[RAW DATA]

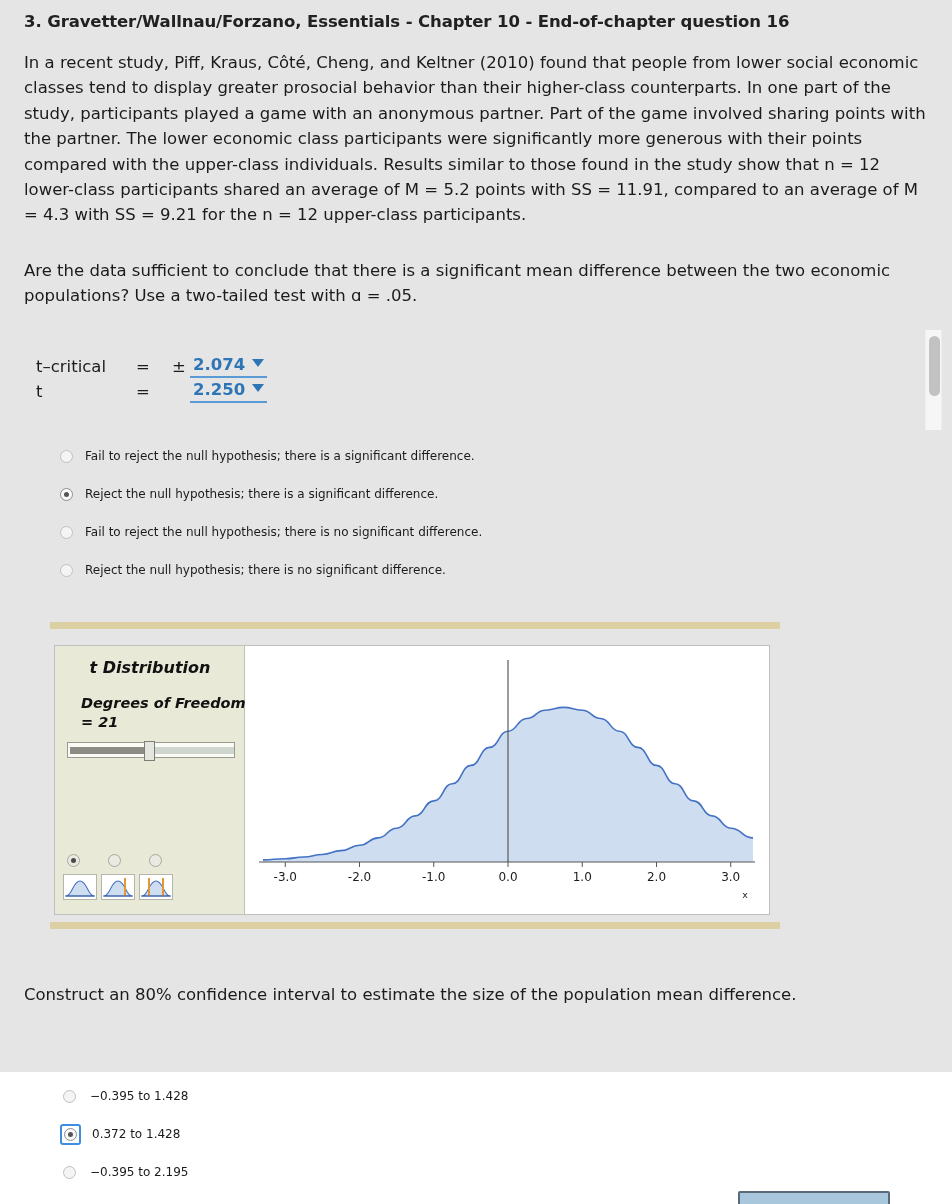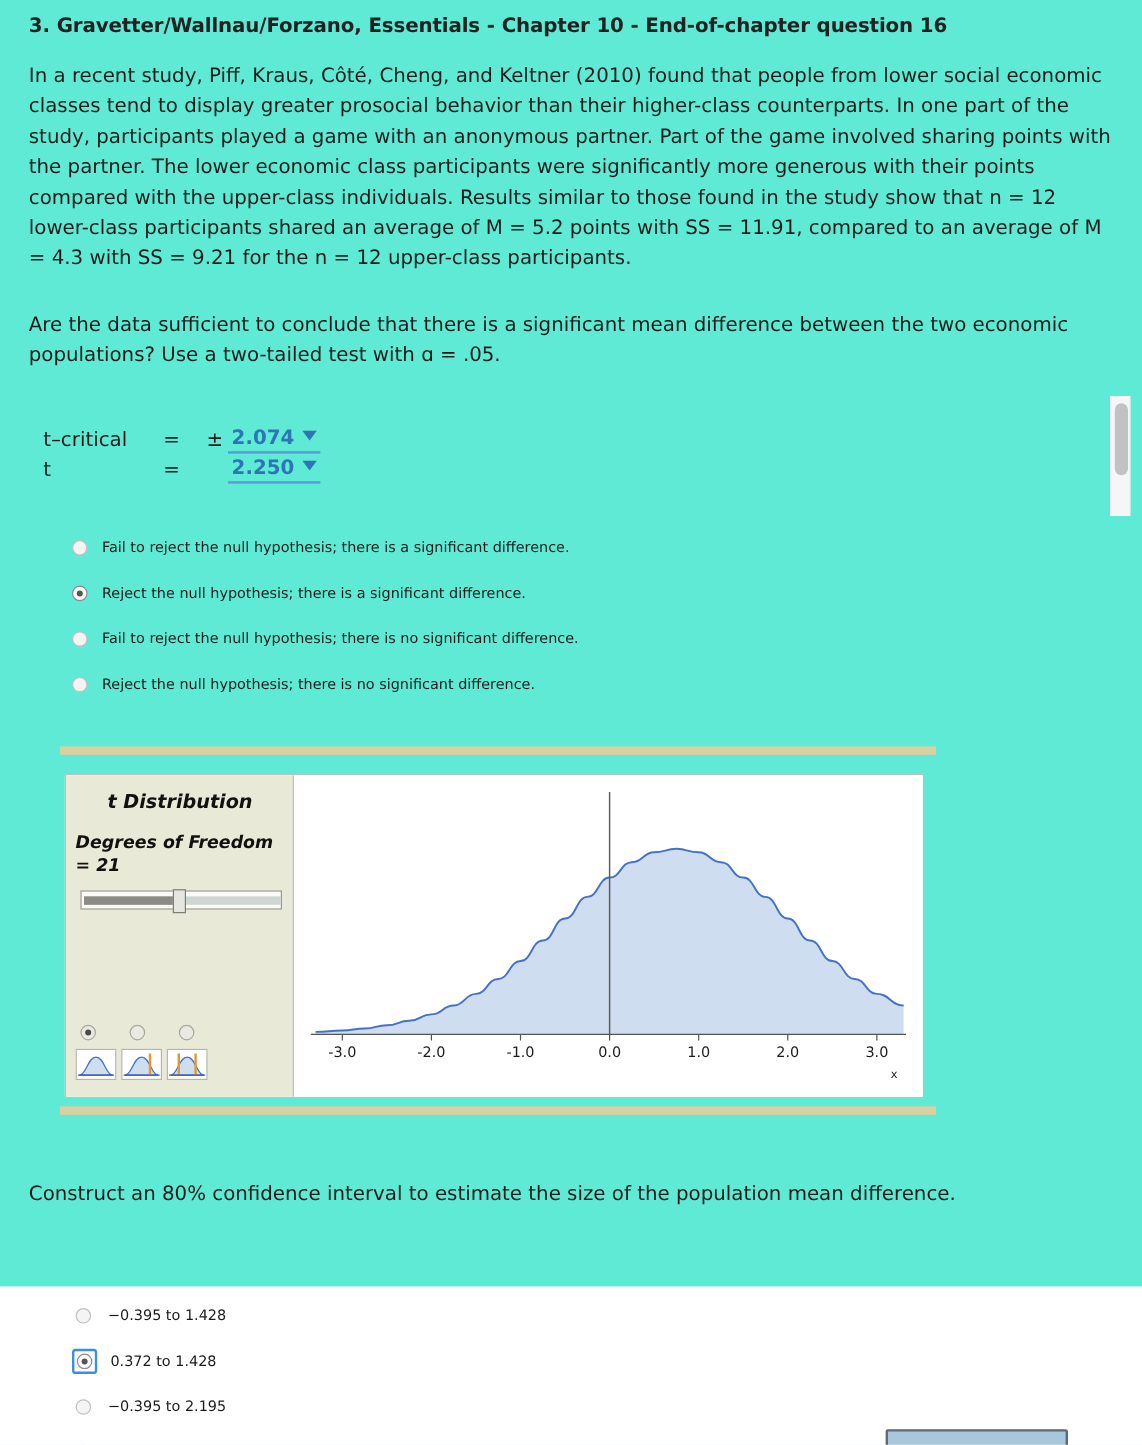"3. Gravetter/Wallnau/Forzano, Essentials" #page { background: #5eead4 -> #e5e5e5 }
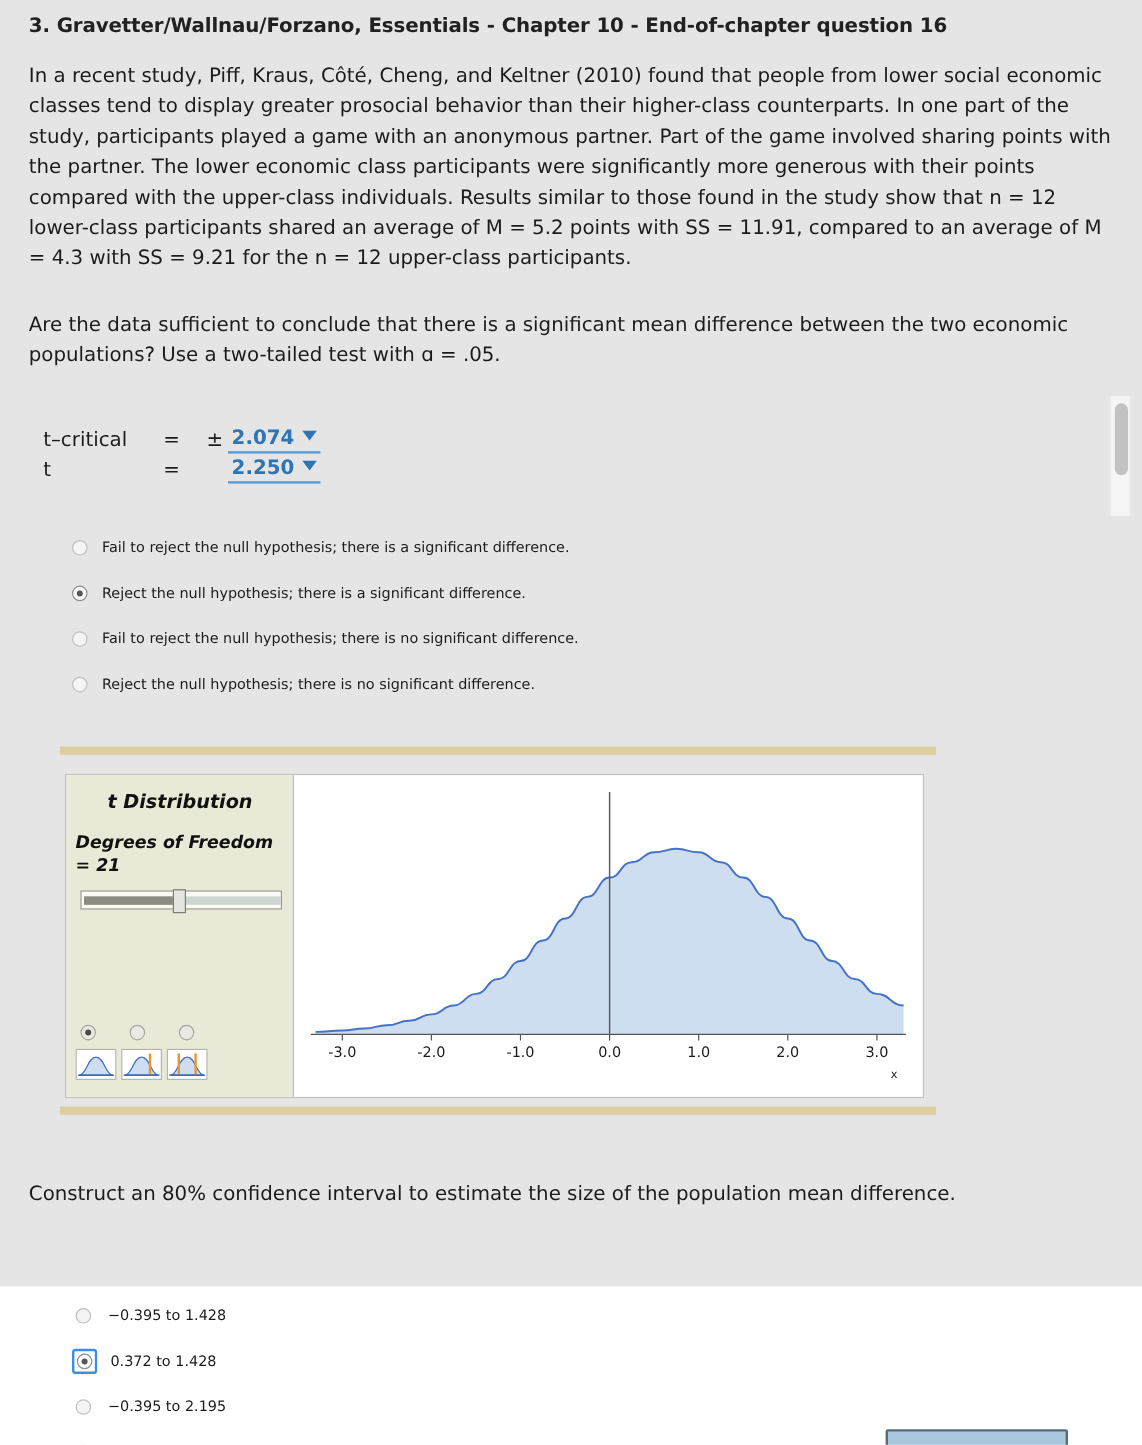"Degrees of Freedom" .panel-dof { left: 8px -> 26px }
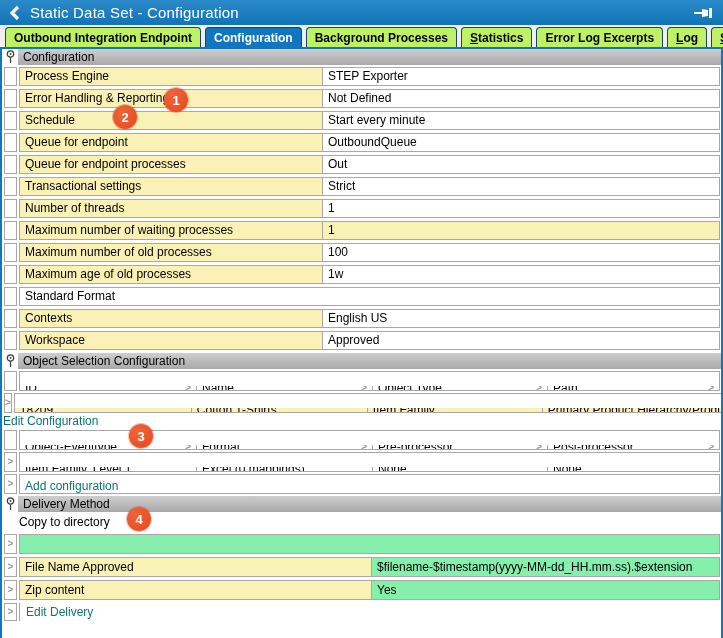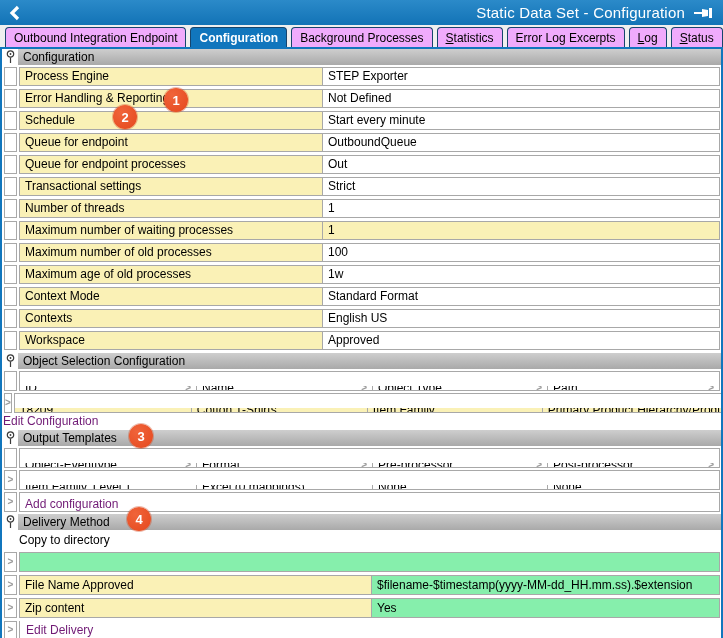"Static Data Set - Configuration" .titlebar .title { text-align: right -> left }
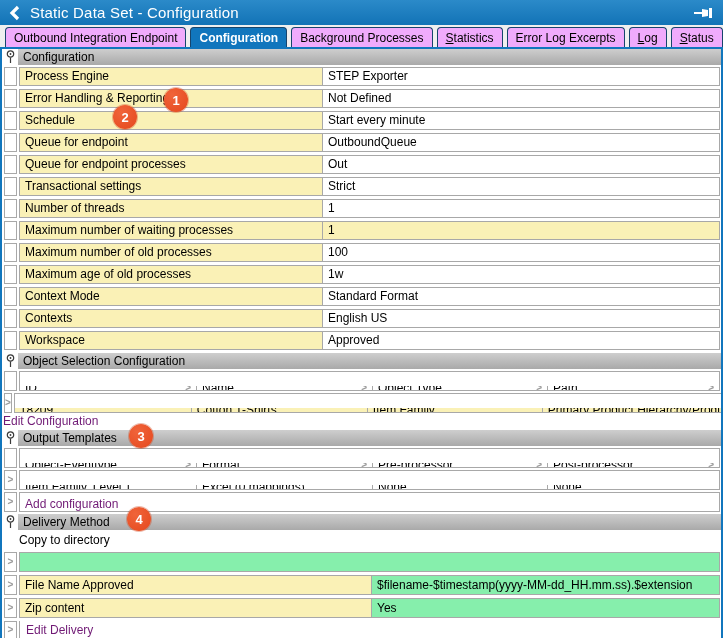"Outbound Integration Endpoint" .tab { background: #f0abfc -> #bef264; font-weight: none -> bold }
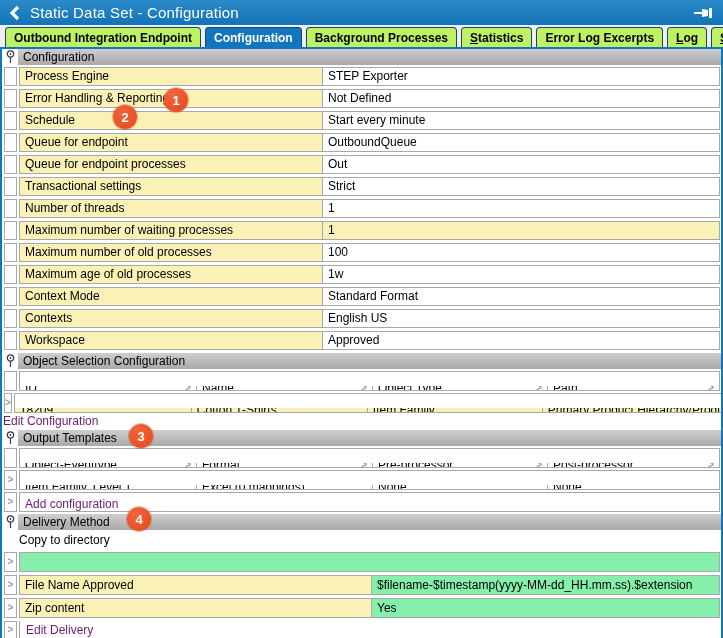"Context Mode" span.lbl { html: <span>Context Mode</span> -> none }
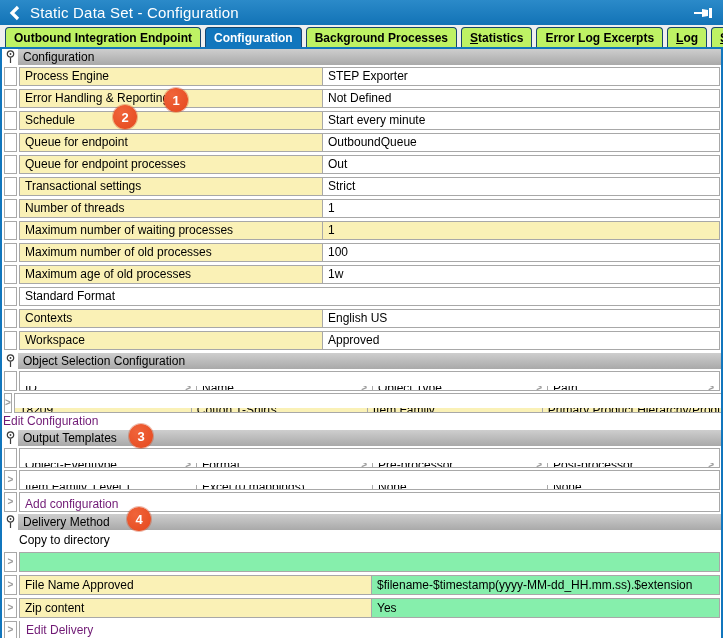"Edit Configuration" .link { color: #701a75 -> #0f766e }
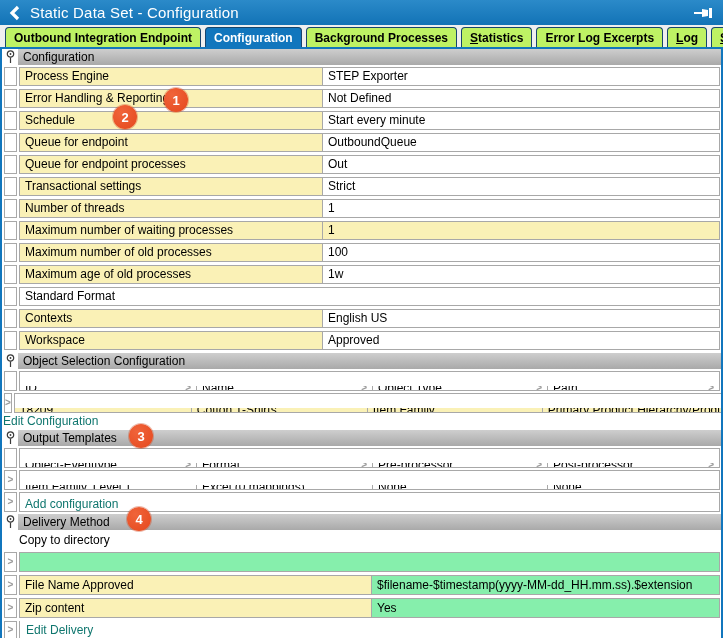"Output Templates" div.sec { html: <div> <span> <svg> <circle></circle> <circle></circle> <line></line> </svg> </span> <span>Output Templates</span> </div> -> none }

[/RAW DATA]

**YOUR OBJECTIVE:** Transcribe exactly the lines from the one with "background: #f0abfc ->" to the last line of the records, both included, so that no picture appears in the copy.

**RESULT OF THE TASK:**
"Outbound Integration Endpoint" .tab { background: #f0abfc -> #bef264; font-weight: none -> bold }
"Context Mode" span.lbl { html: <span>Context Mode</span> -> none }
"Edit Configuration" .link { color: #701a75 -> #0f766e }
"Output Templates" div.sec { html: <div> <span> <svg> <circle></circle> <circle></circle> <line></line> </svg> </span> <span>Output Templates</span> </div> -> none }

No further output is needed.